On June 2, Mexican citizens will head to the polls to elect the successor to President Andrés Manuel López Obrador. Among the most confrontational points of contention between the candidates has been how to handle Petróleos Mexicanos (Pemex), which is so overwhelmed by debt and lower-than-projected crude oil production that posting a net profit is attainable only through government support via tax incentives and capital injections. The candidate from the governing coalition pledges[1] to double down on the policy of the current government to increase production of petroleum products and grant Pemex (and state utility CFE) a prime market role. Meanwhile, the opposition candidates argue for greater involvement of private firms in the energy sector and downsizing Pemex refining capacity.[2] Regardless of which candidate or policy approach prevails, the task of turning Pemex into a profitable organization that can stand on its own cannot be left unaddressed. Since the opportunity cost of keeping Pemex on the current path is too high for Mexico (and the next government), it is important to shed light on the company’s challenges, which this blog discusses through six charts covering financial performance, the growing liabilities and debt, fluctuating capital expenditure levels, and the struggles around crude oil and refining production.

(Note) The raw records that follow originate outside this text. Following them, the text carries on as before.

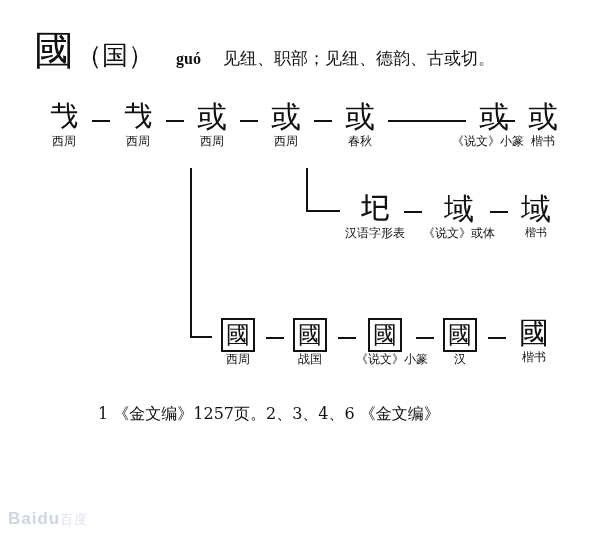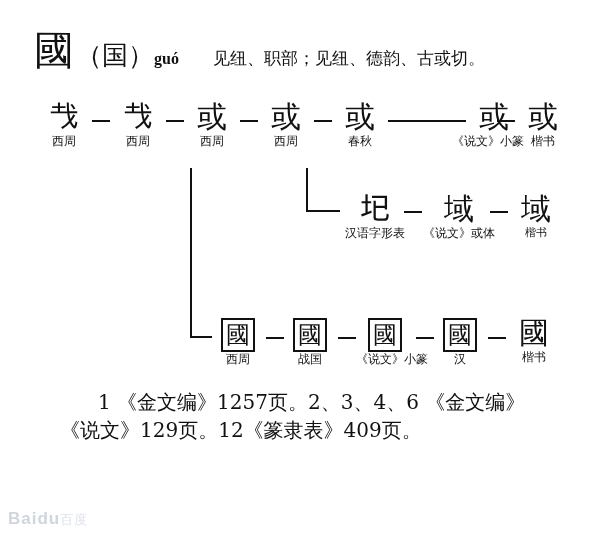--- a/index.html
+++ b/index.html
@@ -37,26 +37,27 @@
     letter-spacing: 0;
   }
   .head-simp {
     font-size: 26px;
     line-height: 30px;
     margin-left: 2px;
     font-family: "DejaVu Serif", "Liberation Serif", serif;
   }
   .head-pinyin {
     font-size: 16px;
+    margin-left: 22px;
     font-family: "Liberation Serif", serif;
     font-weight: bold;
   }
   .head-gloss {
     font-size: 17px;
-    margin-left: 34px;
+    margin-left: 22px;
     font-family: "DejaVu Serif", "Liberation Serif", serif;
     white-space: nowrap;
   }
 
   
   .glyph {
     position: absolute;
     text-align: center;
   }
   .glyph .gchar {
@@ -91,23 +92,23 @@
   .vline {
     position: absolute;
     width: 0;
     border-left: 2px solid #111;
   }
 
   
   .notes {
     position: absolute;
     left: 60px;
-    top: 388px;
+    top: 400px;
     width: 480px;
-    font-size: 20px;
+    font-size: 16px;
     line-height: 28px;
     font-family: "DejaVu Serif", "Liberation Serif", serif;
     text-align: justify;
   }
   .notes p { margin: 0; text-indent: 0; }
   .notes p.first { text-indent: 38px; }
 
   
   .watermark {
     position: absolute;
@@ -225,20 +226,19 @@
   </div>
   <div class="dash" style="left:488px; top:337px; width:18px;"></div>
 
   <div class="glyph" style="left:506px; top:316px; width:56px;">
     <span class="gchar">國</span>
     <div class="glabel">楷书</div>
   </div>
 
   <div class="notes">
     <p class="first">1 《金文编》1257页。2、3、4、6 《金文编》</p>
-    <p>《说文》129页。12《篆隶表》409页。</p>
   </div>
 
   <div class="watermark">
     <span>Baidu</span><span class="wm2">百度</span>
   </div>
 
 </div>
 
 </body></html>

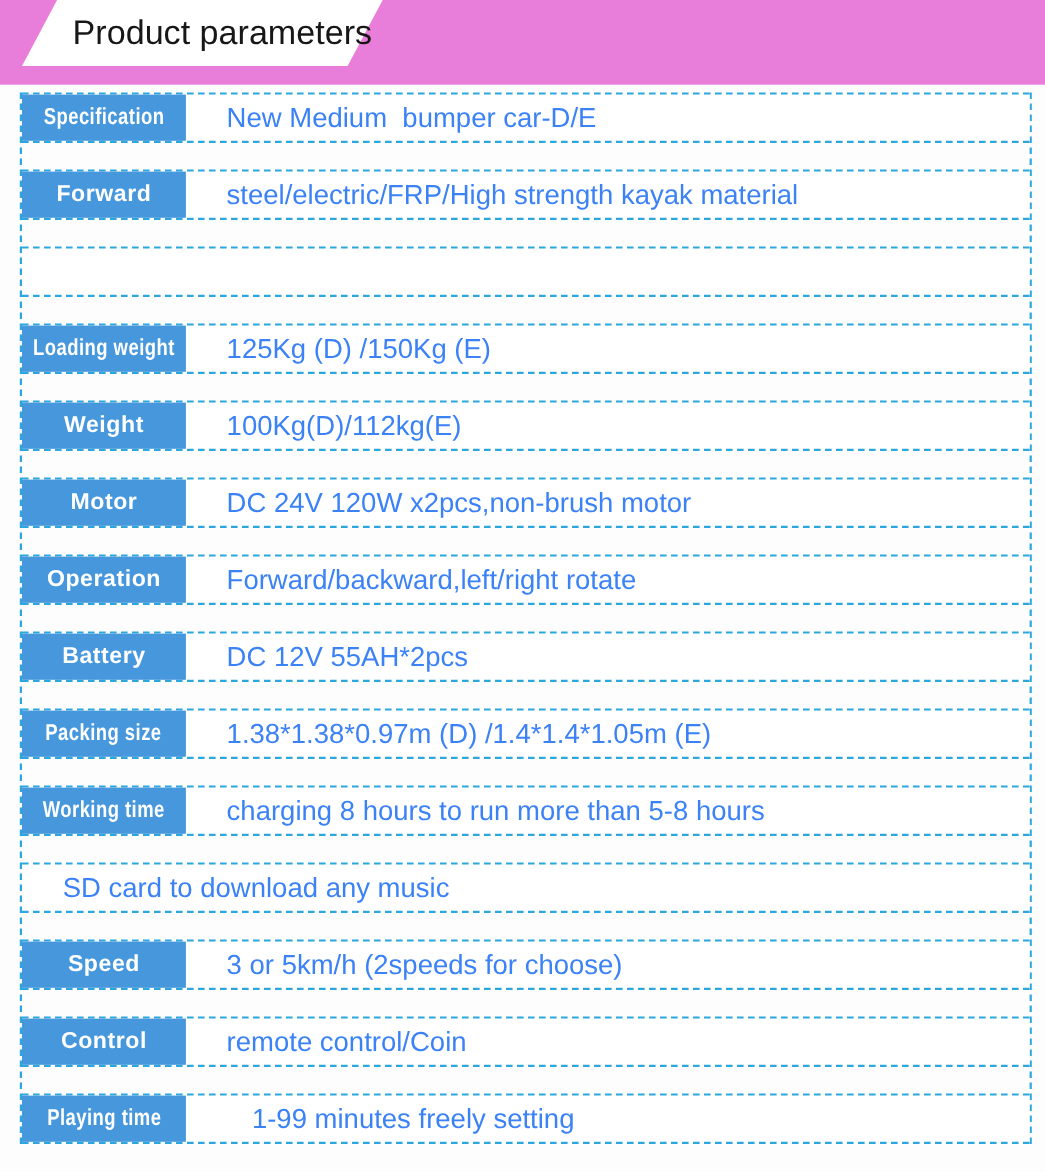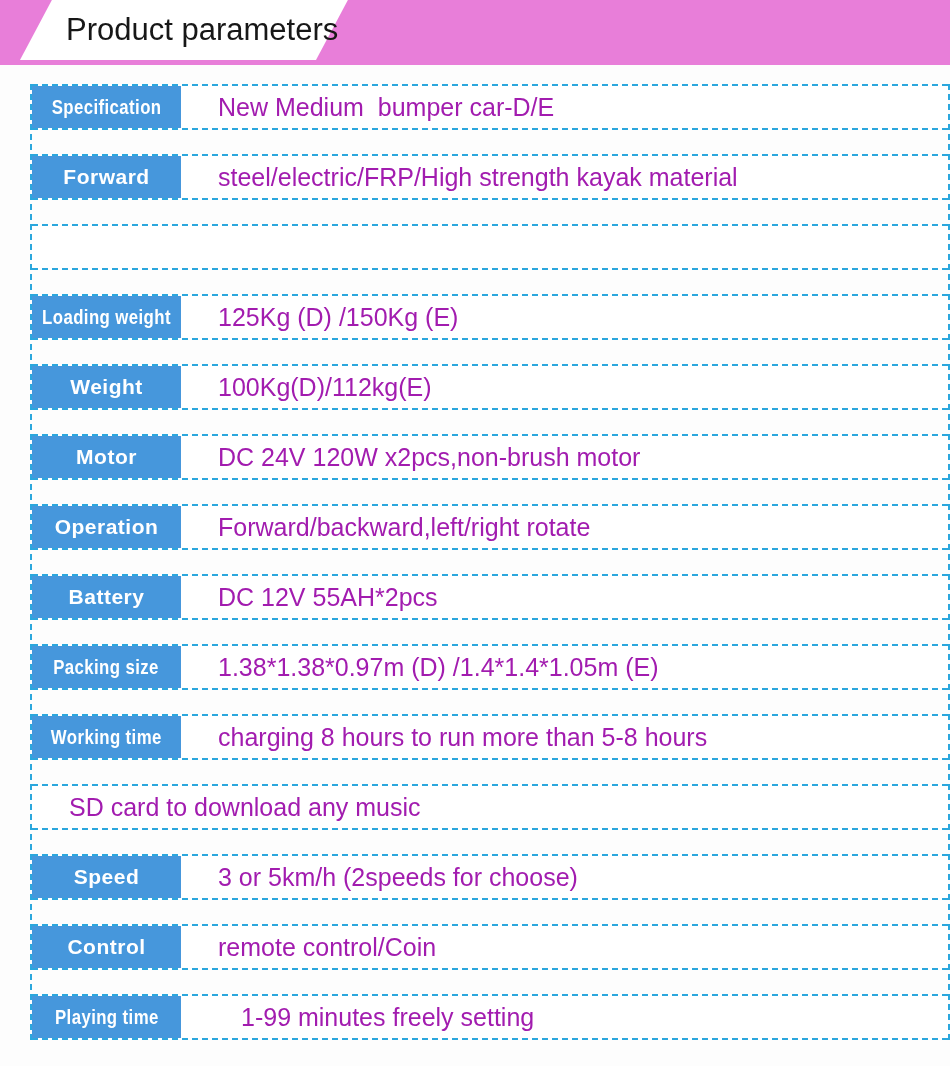--- a/index.html
+++ b/index.html
@@ -6,40 +6,40 @@
   .page{
     position:relative;
     width:950px;height:1066px;
     background:#fdfdfd;
     font-family:"Liberation Sans", sans-serif;
     overflow:hidden;
   }
   
   .header{
     position:absolute;left:0;top:0;
-    width:950px;height:65px;
+    width:950px;height:77px;
     background:#e87ed9;
   }
   .ribbon{
     position:absolute;left:20px;top:0;
     width:296px;height:60px;
     background:#ffffff;
     transform:skewX(-28deg);
     transform-origin:left bottom;
   }
   .page-title{
     position:absolute;left:66px;top:13px;
     font-size:31px;line-height:34px;
     color:#171717;
     letter-spacing:0px;
     white-space:nowrap;
   }
   
   .spec-table{
-    position:absolute;left:30px;top:84px;
+    position:absolute;left:18px;top:84px;
     width:916px;
     border-left:2px dashed #2ba7dd;
     border-right:2px dashed #2ba7dd;
     box-sizing:content-box;
   }
   .row{
     box-sizing:border-box;
     height:46px;
     margin-bottom:24px;
     border-top:2px dashed #2ba7dd;
@@ -60,21 +60,21 @@
     overflow:hidden;
   }
   .lt{display:inline-block;white-space:nowrap;letter-spacing:0.5px;}
   .lt.condensed{transform:scaleX(0.80);}
   .lt.spaced{letter-spacing:6px;margin-right:-6px;}
   .value{
     flex:1;
     display:flex;align-items:center;
     padding-left:37px;
     font-size:25px;
-    color:#a21caf;
+    color:#3b82f6;
     white-space:pre;
     overflow:hidden;
   }
 </style>
 </head>
 <body>
 
 <div class="page">
 
   <div class="header">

Pemex has registered net profits in only three of the past 14 years—2012, 2022, and 2023. The company’s lack of positive results can largely be attributed to high levels of debt, declining crude oil production, and fluctuating international crude oil prices. Moreover, the refining division of Pemex posted consecutive losses between 2010 and 2023 despite high utilization rates (Figure 5) between 2010 and 2014 (73.2%) and a favorable policy environment in more recent years. This has dragged down the company’s overall financial results. Policymakers have yet to formulate a solution to optimize Pemex’s existing refineries. In fact, operative inefficiencies in every corner of the company have been left unchecked for so long that the company is simply not positioned to capitalize on opportunities such as high oil prices when they arise.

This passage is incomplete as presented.